◆ ABOUT THIS TASK ◆
Could the listing below be reproduced exactly, minus its pictures?

◆ EXERCISE DATA ◆

'''

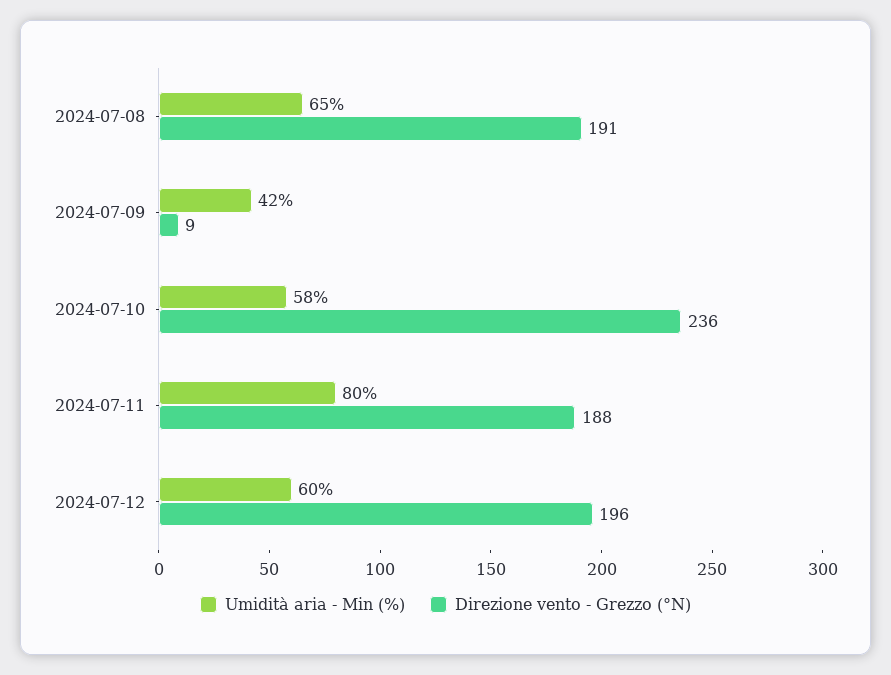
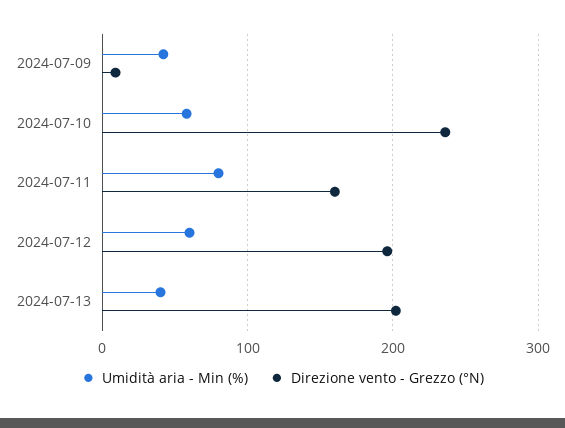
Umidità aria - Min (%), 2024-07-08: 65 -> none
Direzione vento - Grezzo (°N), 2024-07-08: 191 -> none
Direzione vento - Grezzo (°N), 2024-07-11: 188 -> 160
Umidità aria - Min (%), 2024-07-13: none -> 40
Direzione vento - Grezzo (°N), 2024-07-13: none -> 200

'''

◆ SOLVED PROBLEM ◆
Umidità aria - Min (%), 2024-07-08: 65 -> none
Direzione vento - Grezzo (°N), 2024-07-08: 191 -> none
Direzione vento - Grezzo (°N), 2024-07-11: 188 -> 160
Umidità aria - Min (%), 2024-07-13: none -> 40
Direzione vento - Grezzo (°N), 2024-07-13: none -> 200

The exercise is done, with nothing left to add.